A. To perform the various bacterial isolation techniques, namely: streak,

pour plate and spread plate techniques.

STREAK PLATE

1. Sterilize the inoculating loop in the alcohol lamp by clicking on the loop and
dragging it to the flame. Put the loop into the flame until it is red hot.
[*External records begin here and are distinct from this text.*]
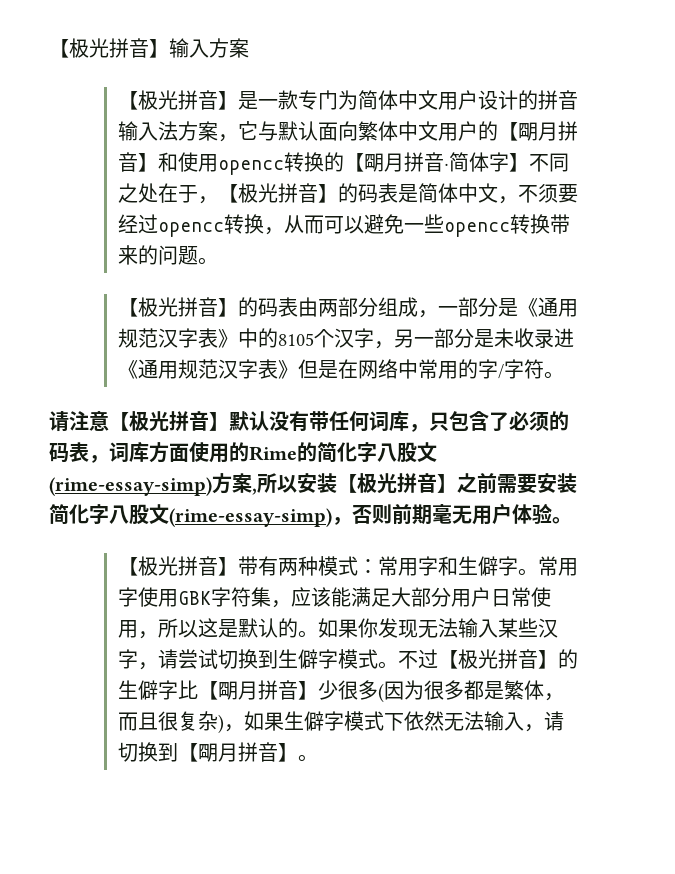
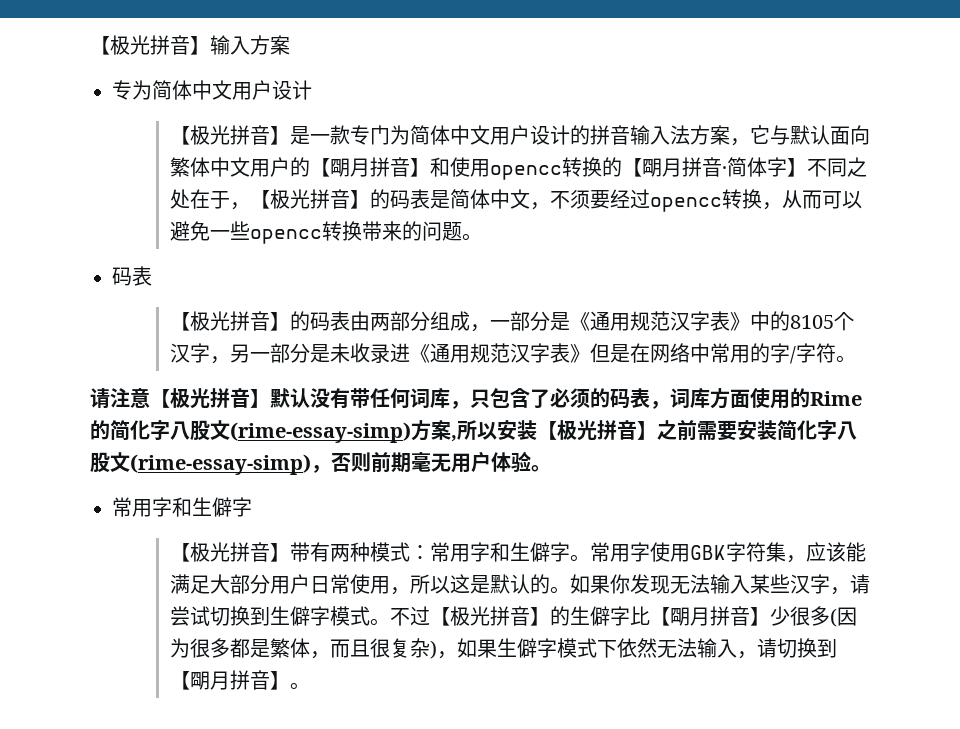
+ 专为简体中文用户设计
  【极光拼音】是一款专门为简体中文用户设计的拼音输入法方案，它与默认面向繁体中文用户的【朙月拼音】和使用opencc转换的【朙月拼音·简体字】不同之处在于，【极光拼音】的码表是简体中文，不须要经过opencc转换，从而可以避免一些opencc转换带来的问题。
+ 码表
  请注意【极光拼音】默认没有带任何词库，只包含了必须的码表，词库方面使用的Rime的简化字八股文(rime-essay-simp)方案,所以安装【极光拼音】之前需要安装简化字八股文(rime-essay-simp)，否则前期毫无用户体验。
+ 常用字和生僻字

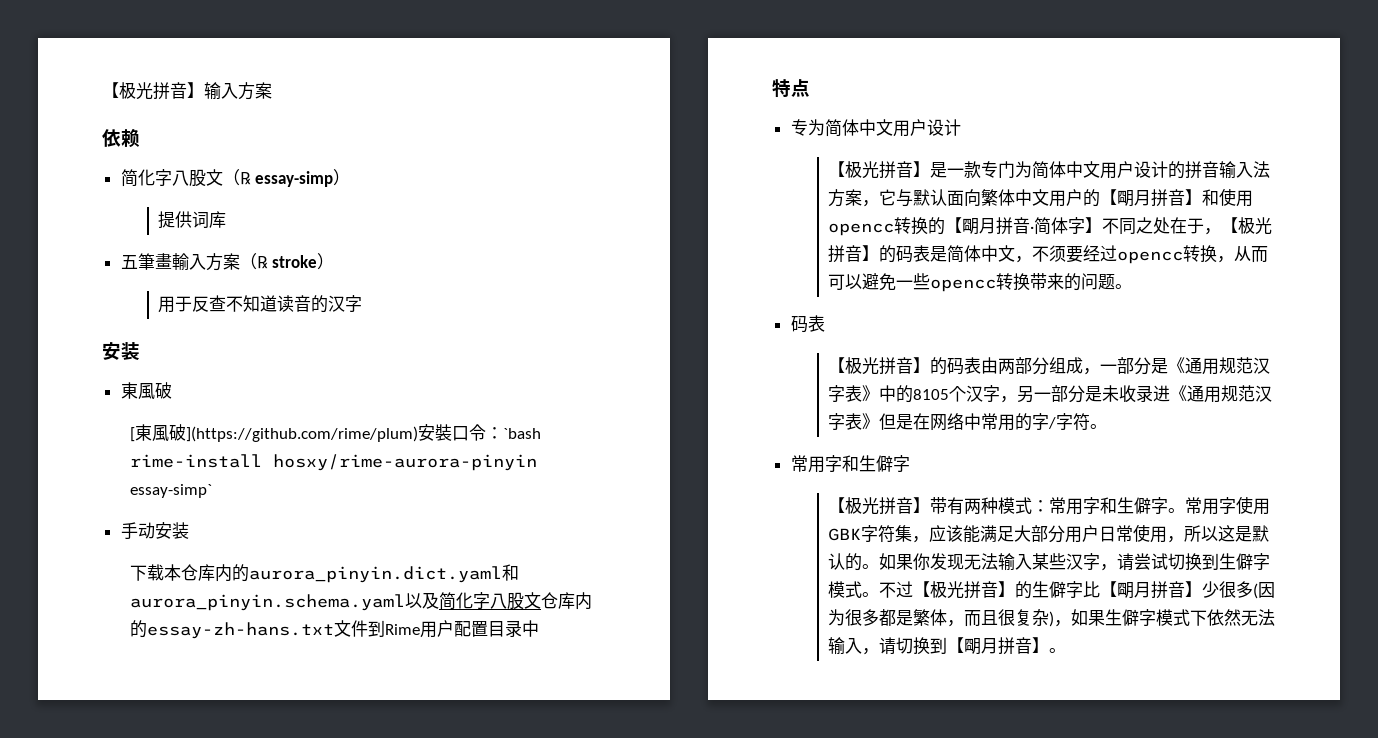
+ 依赖
+ 简化字八股文（℞ essay-simp）
+ 提供词库
+ 五筆畫輸入方案（℞ stroke）
+ 用于反查不知道读音的汉字
+ 安装
+ 東風破
+ [東風破](https://github.com/rime/plum)安裝口令：`bash rime-install hosxy/rime-aurora-pinyin essay-simp`
+ 手动安装
+ 下载本仓库内的aurora_pinyin.dict.yaml和aurora_pinyin.schema.yaml以及简化字八股文仓库内的essay-zh-hans.txt文件到Rime用户配置目录中
+ 特点
- 请注意【极光拼音】默认没有带任何词库，只包含了必须的码表，词库方面使用的Rime的简化字八股文(rime-essay-simp)方案,所以安装【极光拼音】之前需要安装简化字八股文(rime-essay-simp)，否则前期毫无用户体验。

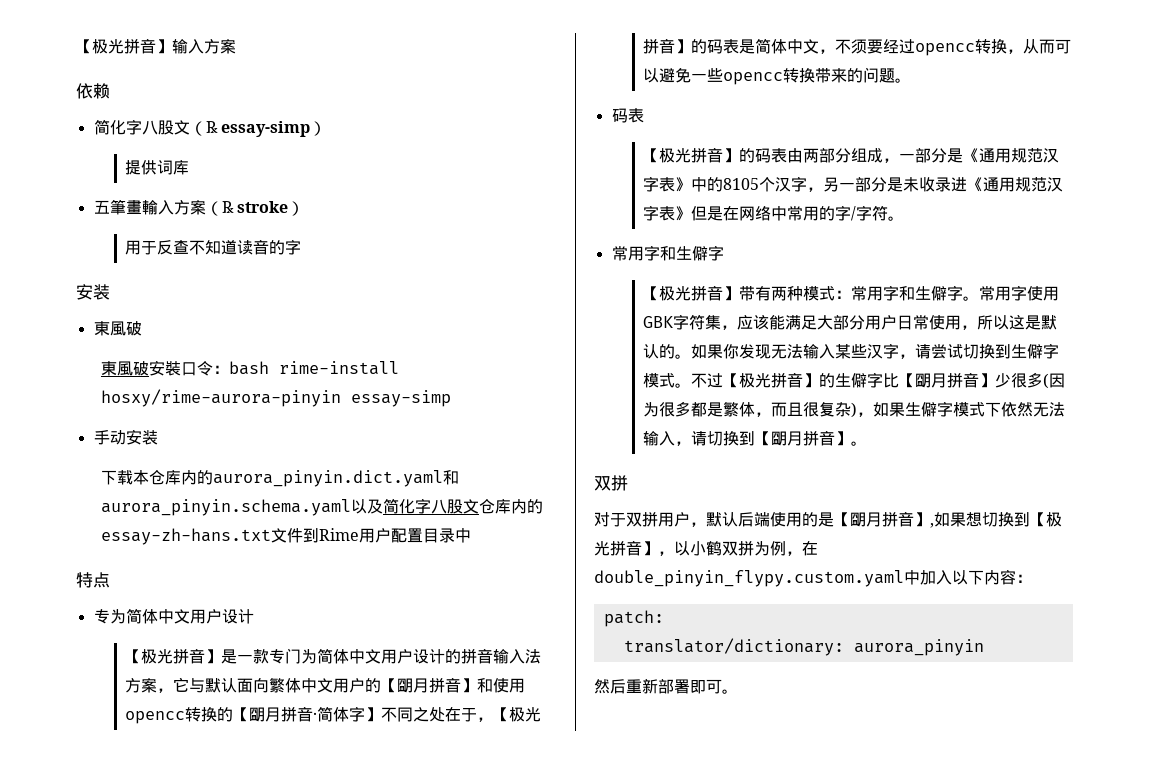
- 用于反查不知道读音的汉字
+ 用于反查不知道读音的字
- [東風破](https://github.com/rime/plum)安裝口令：`bash rime-install hosxy/rime-aurora-pinyin essay-simp`
+ 東風破安裝口令：bash rime-install hosxy/rime-aurora-pinyin essay-simp
  不过【极光拼音】的生僻字比【朙月拼音】少很多(因为很多都是繁体，而且很复杂)，如果生僻字模式下依然无法输入，请切换到【朙月拼音】。
+ 双拼
+ 对于双拼用户，默认后端使用的是【朙月拼音】,如果想切换到【极光拼音】，以小鹤双拼为例，在double_pinyin_flypy.custom.yaml中加入以下内容：
+ patch:
+ translator/dictionary: aurora_pinyin
+ 然后重新部署即可。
Allow it to
cool.
2. Pick an isolated colony from the agar plate culture and spread it over the first
quadrant (approximately 1/4 of the plate) using close parallel streaks.
3. Flame the loop.
4. Turn the plate 90° and lightly sweep the loop 1-2 times through the inoculated
area, then streak into the next quadrant without overlapping the previous
streaks.
5. Flame the loop.
6. Turn the plate 90°, overlap the previous area 1-2 times, and streak into the
next quadrant as in step 4.
7. Flame the loop.
8. Repeat #6, streaking the remainder of the plate.
9. Invert the plate and incubate at 37 degrees celsius for 18-24 hours

POUR PLATE

1. Put sample from the broth culture into the petri plate/dish
2. Melt agar to 45°C
3. Pour into a Petri dish containing the sample from broth culture
4. Following the addition of the molten-then cooled agar, cover the plate
5. Gently rotate in a circular motion to achieve uniform distribution of
microorganisms.
6. Incubate at 37 degrees celsius for 18-24 hours

SPREAD PLATE

1. Put sample from the broth culture into the agar petri plate/dish
2. Sterilize an L-shaped glass rod by dipping in alcohol and flaming until alcohol
has burned off.
3. Spread the inoculum evenly over the surface of the agar with sterile L-shaped
rod.
4. Incubate at 37 degrees celsius for 18-24 hours.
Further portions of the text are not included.